THE three remaining deep pits in Northumberland – including Whittle Colliery – must be allowed to operate in the future, if a balanced mining industry is to be maintained in the county.
That is the view of a major report on the state of the coal industry prepared by Northumberland County Council.
The consultative document, which was presented to Planning Committee members on Monday, stresses that deep mining is still an important employer directly or indirectly and that perhaps opencast production should be reduced to achieve a healthy balance.
The report states: “A gradual reduction in the level of opencast production in Northumberland would not appear to be unduly detrimental to the interests of the industry.”
Councillors believe that the North East and Northumberland in particular may be bearing more than its fair share of opencast working.

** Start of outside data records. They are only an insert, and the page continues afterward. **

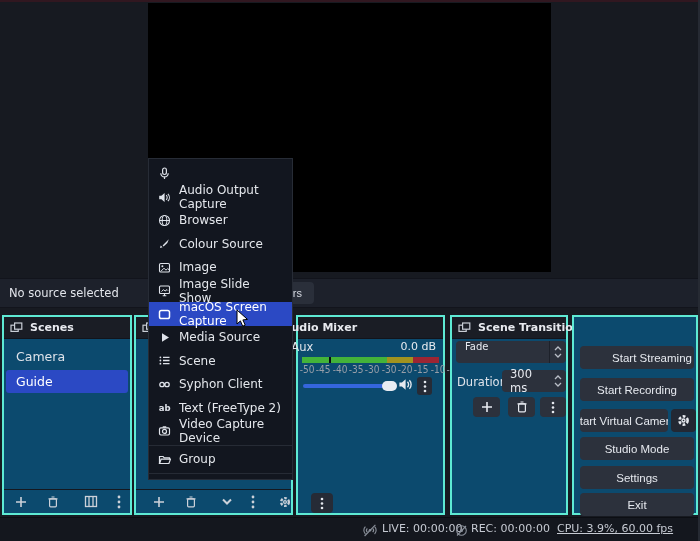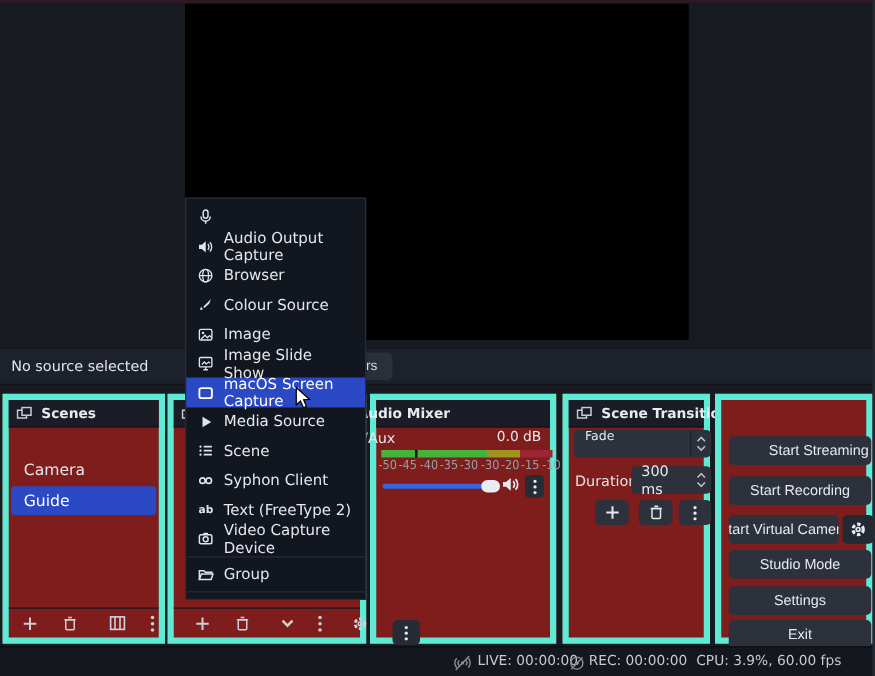"Scenes" .panel { background: #7f1d1d -> #0c4a6e; border: 5px solid #5eead4 -> 2px solid #5eead4 }
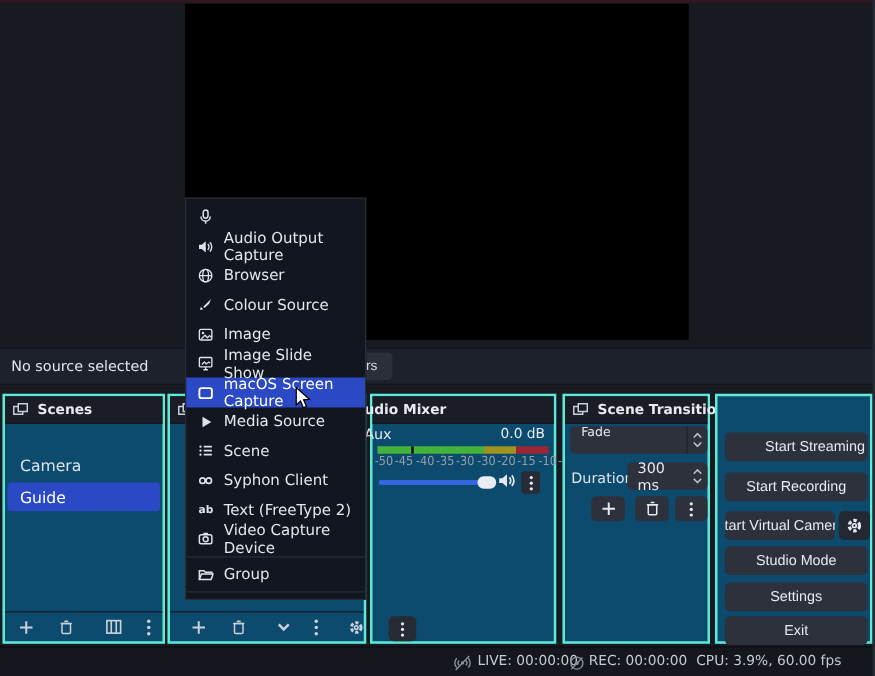"Camera" .scene-item { margin: 22px 2px 0 2px -> 6px 2px 0 2px }
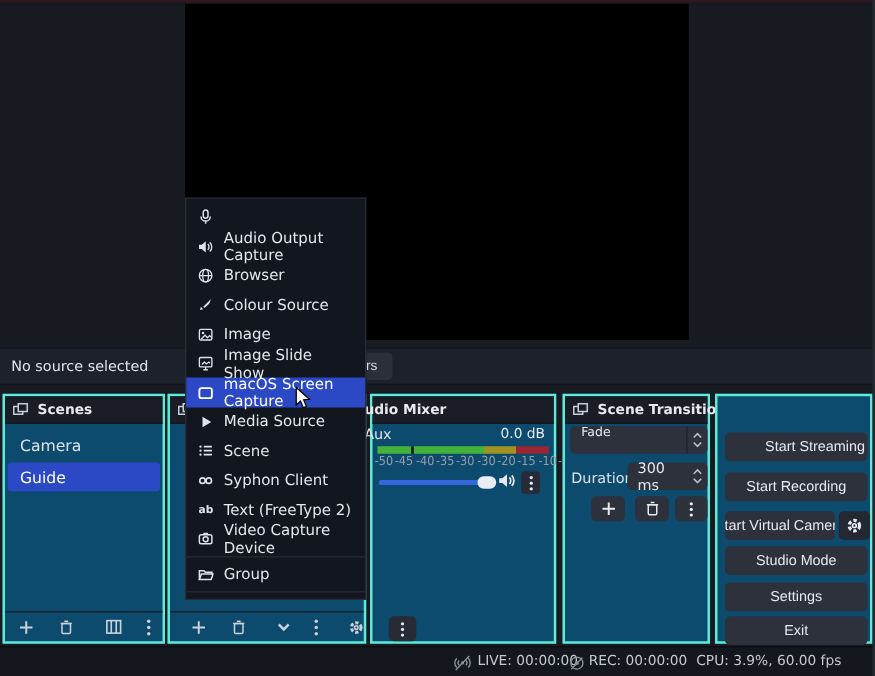"CPU: 3.9%, 60.00 fps" span.sb { text-decoration: none -> underline }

l THOUSANDS flocked to the 122nd Alwinton Border Shepherds Show on Saturday to make it one of the most successful on record.
Show secretary Elizabeth Dixon estimated that around 6,000 people turned out to support the county’s last show of the season – far in excess of last year’s attendance.
Bright sunshine helped to boost the numbers, along with the many attractions for young and old which justify Alwinton’s reputation as one of the best shows in the county.
All the categories, including the sheep, dogs, vegetables, flowers, industrial and children’s classes, were well-supported.
Even the sports, including the fell race attracted good entries.